Instructions for the task:
Transcribe the lines below verbatim, skipping the images.

User interface change data
_ _ _ _

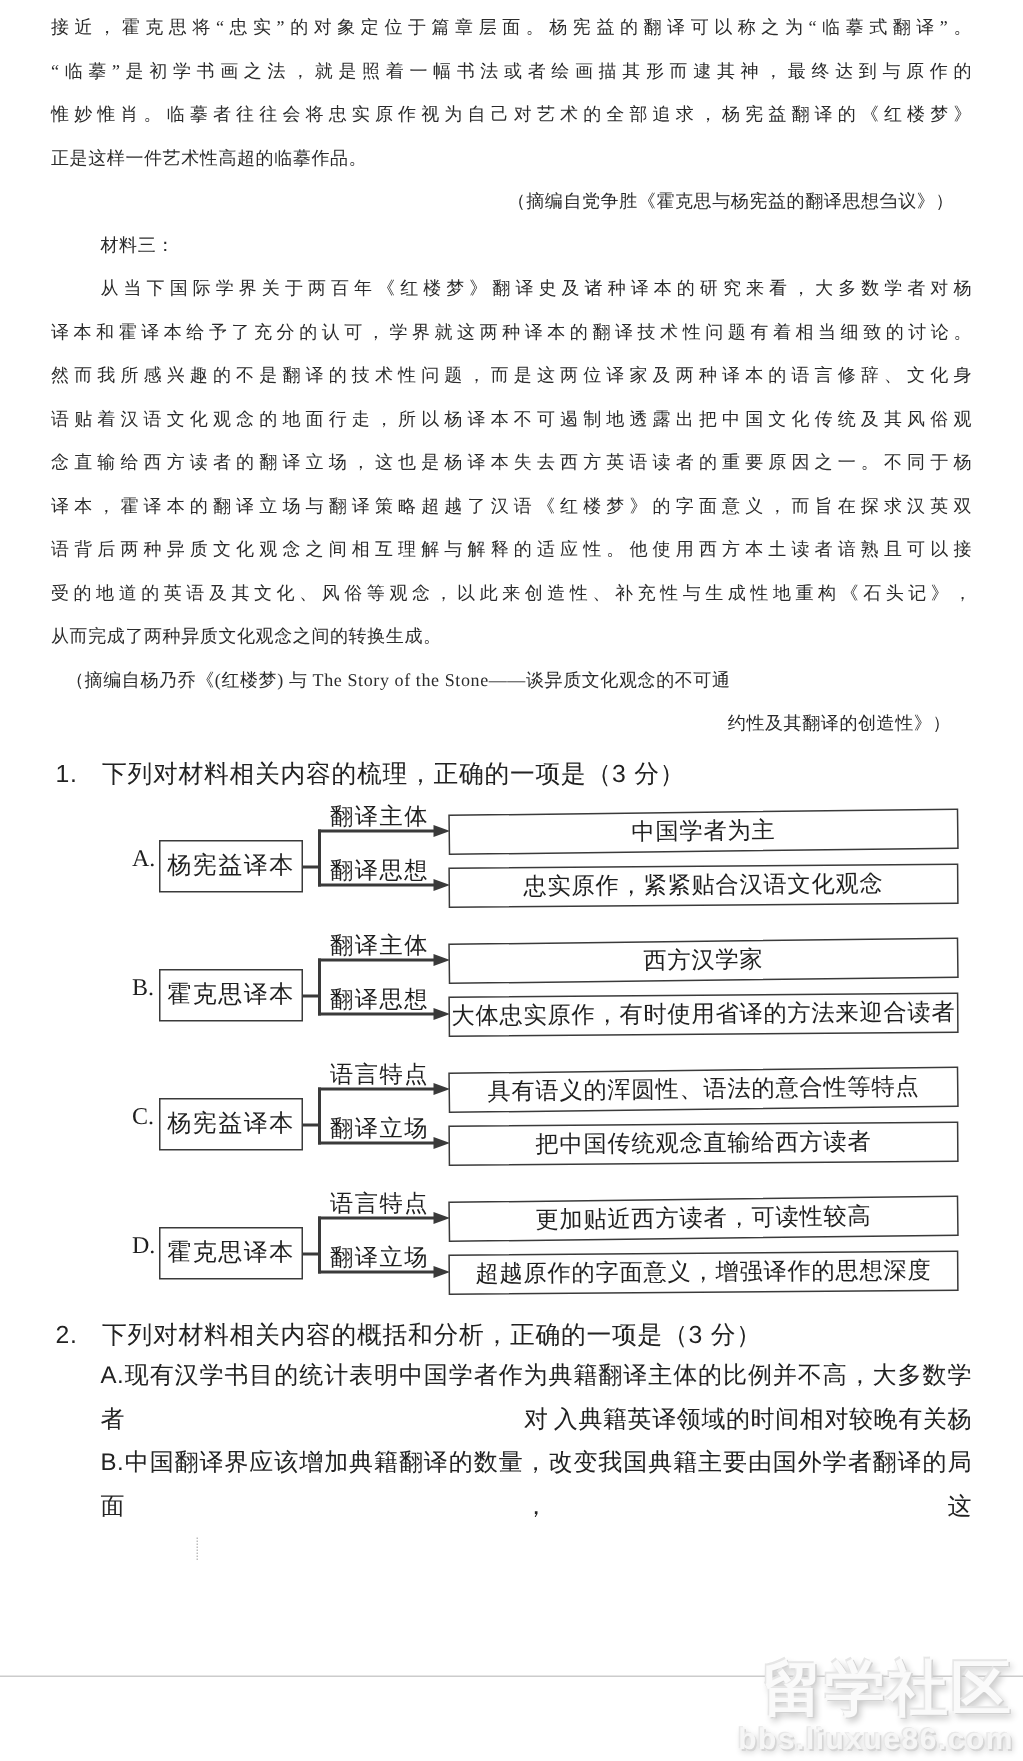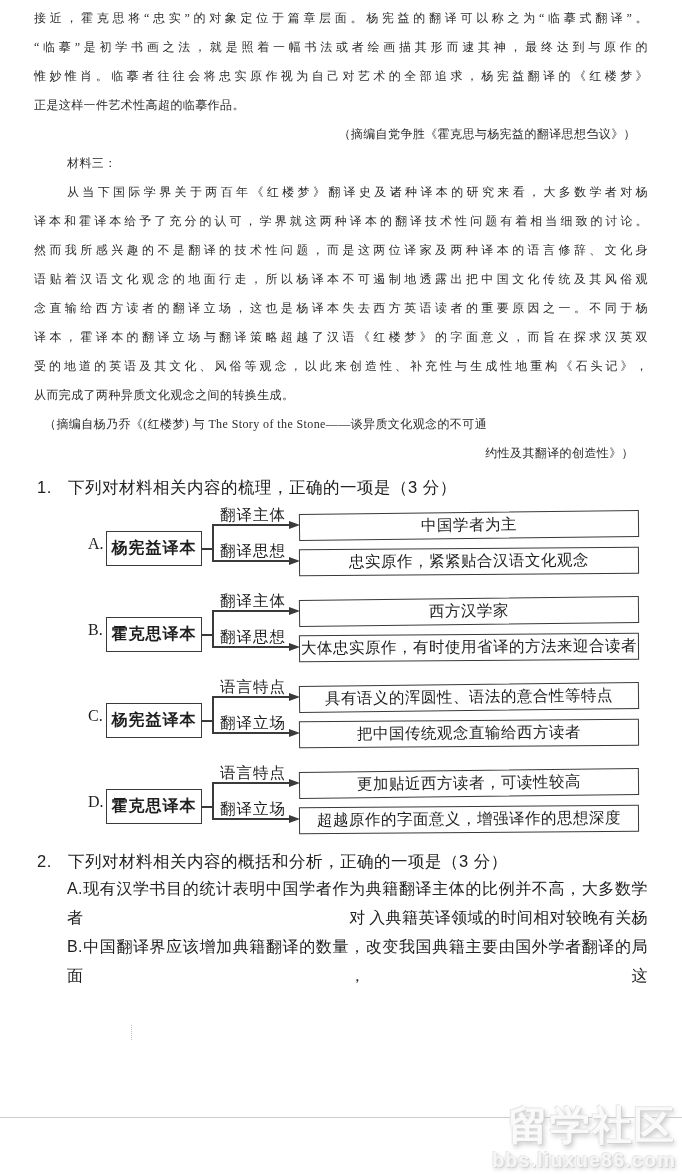--- a/index.html
+++ b/index.html
@@ -79,6 +79,7 @@
   <div class="ln full">语贴着汉语文化观念的地面行走，所以杨译本不可遏制地透露出把中国文化传统及其风俗观</div>
   <div class="ln full">念直输给西方读者的翻译立场，这也是杨译本失去西方英语读者的重要原因之一。不同于杨</div>
   <div class="ln full">译本，霍译本的翻译立场与翻译策略超越了汉语《红楼梦》的字面意义，而旨在探求汉英双</div>
+  <div class="ln full">语背后两种异质文化观念之间相互理解与解释的适应性。他使用西方本土读者谙熟且可以接</div>
   <div class="ln full">受的地道的英语及其文化、风俗等观念，以此来创造性、补充性与生成性地重构《石头记》，</div>
   <div class="ln">从而完成了两种异质文化观念之间的转换生成。</div>
 

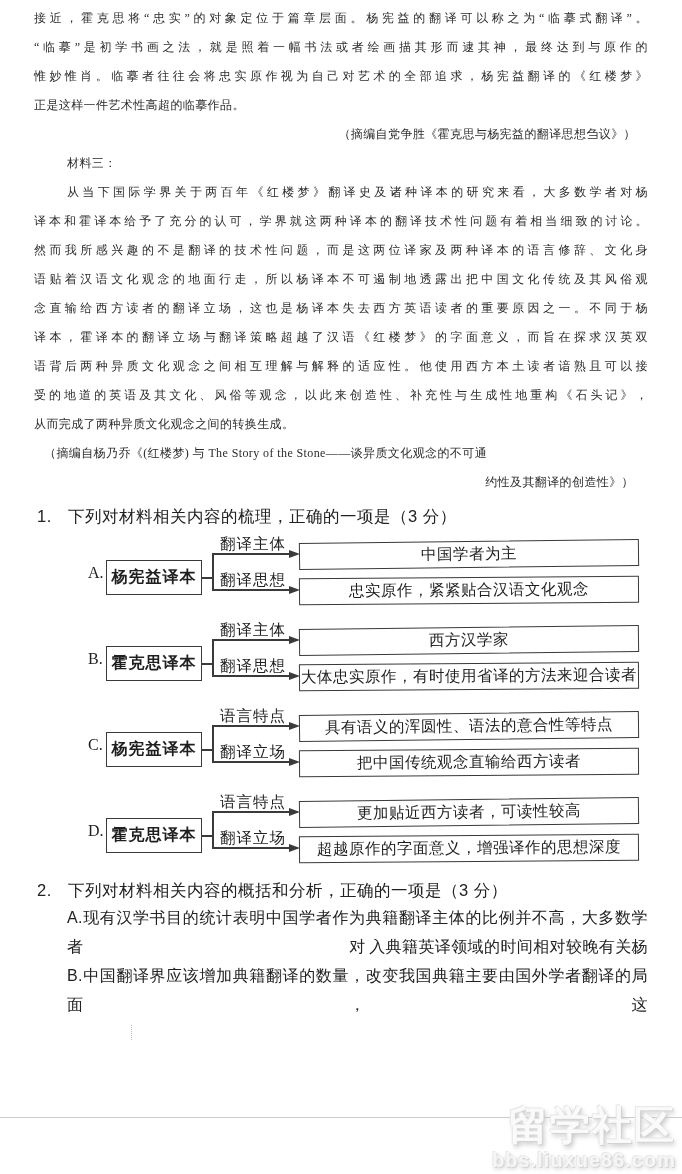--- a/index.html
+++ b/index.html
@@ -30,7 +30,7 @@
   .subj-box{position:absolute;left:72px;top:27px;width:96px;height:35px;
             border:1.6px solid #3a3a3a;display:flex;align-items:center;
             justify-content:center;font-size:16px;letter-spacing:1px;
-            box-sizing:border-box;font-weight:bold;}
+            box-sizing:border-box;}
   .stub{position:absolute;left:168px;top:44px;width:11px;height:1.6px;background:#3a3a3a;}
   .vline{position:absolute;left:178px;top:20px;width:1.6px;height:38px;background:#3a3a3a;}
   .hline{position:absolute;left:178px;width:80px;height:1.6px;background:#3a3a3a;}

_ _ _ _

Output:
--- a/index.html
+++ b/index.html
@@ -79,6 +79,7 @@
   <div class="ln full">语贴着汉语文化观念的地面行走，所以杨译本不可遏制地透露出把中国文化传统及其风俗观</div>
   <div class="ln full">念直输给西方读者的翻译立场，这也是杨译本失去西方英语读者的重要原因之一。不同于杨</div>
   <div class="ln full">译本，霍译本的翻译立场与翻译策略超越了汉语《红楼梦》的字面意义，而旨在探求汉英双</div>
+  <div class="ln full">语背后两种异质文化观念之间相互理解与解释的适应性。他使用西方本土读者谙熟且可以接</div>
   <div class="ln full">受的地道的英语及其文化、风俗等观念，以此来创造性、补充性与生成性地重构《石头记》，</div>
   <div class="ln">从而完成了两种异质文化观念之间的转换生成。</div>
 

--- a/index.html
+++ b/index.html
@@ -30,7 +30,7 @@
   .subj-box{position:absolute;left:72px;top:27px;width:96px;height:35px;
             border:1.6px solid #3a3a3a;display:flex;align-items:center;
             justify-content:center;font-size:16px;letter-spacing:1px;
-            box-sizing:border-box;font-weight:bold;}
+            box-sizing:border-box;}
   .stub{position:absolute;left:168px;top:44px;width:11px;height:1.6px;background:#3a3a3a;}
   .vline{position:absolute;left:178px;top:20px;width:1.6px;height:38px;background:#3a3a3a;}
   .hline{position:absolute;left:178px;width:80px;height:1.6px;background:#3a3a3a;}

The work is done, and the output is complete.